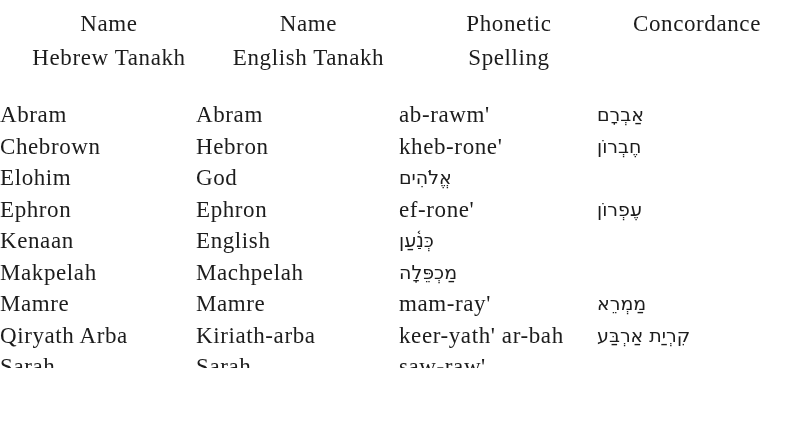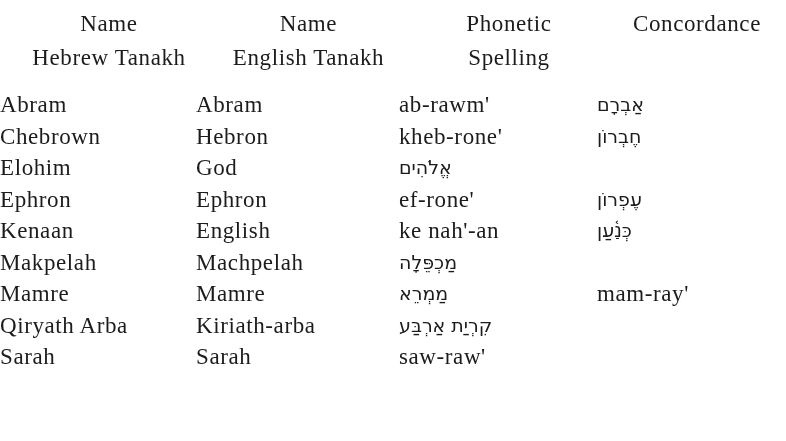--- a/index.html
+++ b/index.html
@@ -33,7 +33,7 @@
     white-space: nowrap;
   }
   .body-grid {
-    margin-top: 14px;
+    margin-top: 24px;
   }
   .row {
     display: grid;

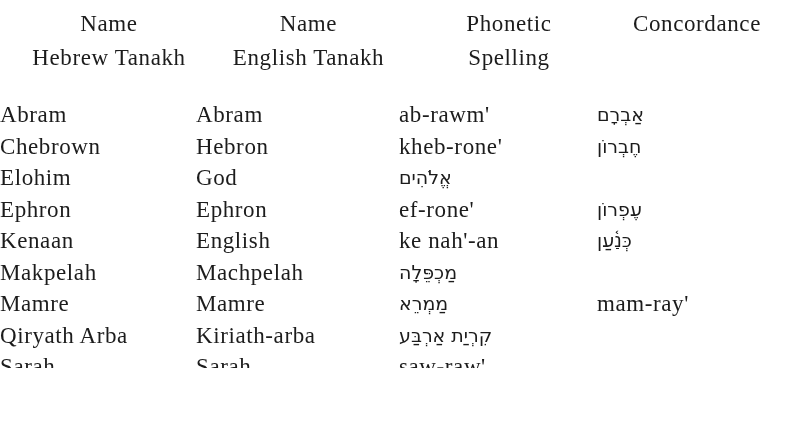--- a/index.html
+++ b/index.html
@@ -112,7 +112,6 @@
     <div class="row">
       <div class="cell">Kenaan</div>
       <div class="cell">English</div>
-      <div class="cell">ke nah'-an</div>
       <div class="cell hebrew-cell">כְּנַ֫עַן</div>
     </div>
 

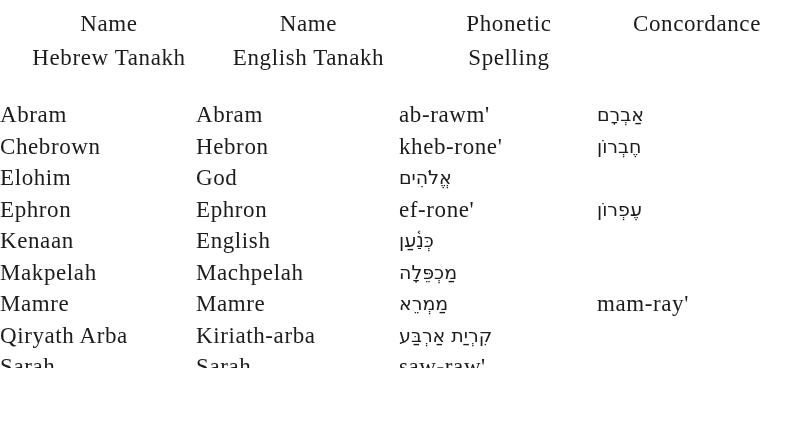--- a/index.html
+++ b/index.html
@@ -124,8 +124,8 @@
     <div class="row">
       <div class="cell">Mamre</div>
       <div class="cell">Mamre</div>
+      <div class="cell">mam-ray'</div>
       <div class="cell hebrew-cell">מַמְרֵא</div>
-      <div class="cell">mam-ray'</div>
     </div>
 
     <div class="row">

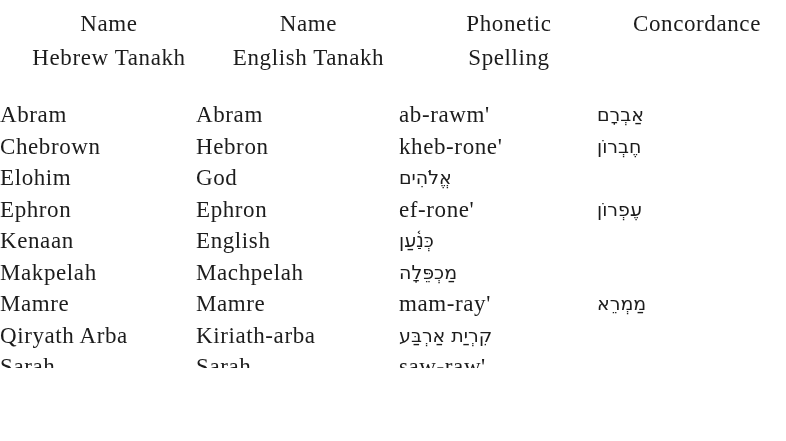--- a/index.html
+++ b/index.html
@@ -131,6 +131,7 @@
     <div class="row">
       <div class="cell">Qiryath Arba</div>
       <div class="cell">Kiriath-arba</div>
+      <div class="cell">keer-yath' ar-bah</div>
       <div class="cell hebrew-cell">קִרְיַת אַרְבַּע</div>
     </div>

- - - - - - -

:: DIRECTIONS ::
The entries need to be restated exactly, and their pictures left out.

:: RESULT OF THE EXERCISE ::
--- a/index.html
+++ b/index.html
@@ -33,7 +33,7 @@
     white-space: nowrap;
   }
   .body-grid {
-    margin-top: 14px;
+    margin-top: 24px;
   }
   .row {
     display: grid;

--- a/index.html
+++ b/index.html
@@ -112,7 +112,6 @@
     <div class="row">
       <div class="cell">Kenaan</div>
       <div class="cell">English</div>
-      <div class="cell">ke nah'-an</div>
       <div class="cell hebrew-cell">כְּנַ֫עַן</div>
     </div>
 

--- a/index.html
+++ b/index.html
@@ -124,8 +124,8 @@
     <div class="row">
       <div class="cell">Mamre</div>
       <div class="cell">Mamre</div>
+      <div class="cell">mam-ray'</div>
       <div class="cell hebrew-cell">מַמְרֵא</div>
-      <div class="cell">mam-ray'</div>
     </div>
 
     <div class="row">

--- a/index.html
+++ b/index.html
@@ -131,6 +131,7 @@
     <div class="row">
       <div class="cell">Qiryath Arba</div>
       <div class="cell">Kiriath-arba</div>
+      <div class="cell">keer-yath' ar-bah</div>
       <div class="cell hebrew-cell">קִרְיַת אַרְבַּע</div>
     </div>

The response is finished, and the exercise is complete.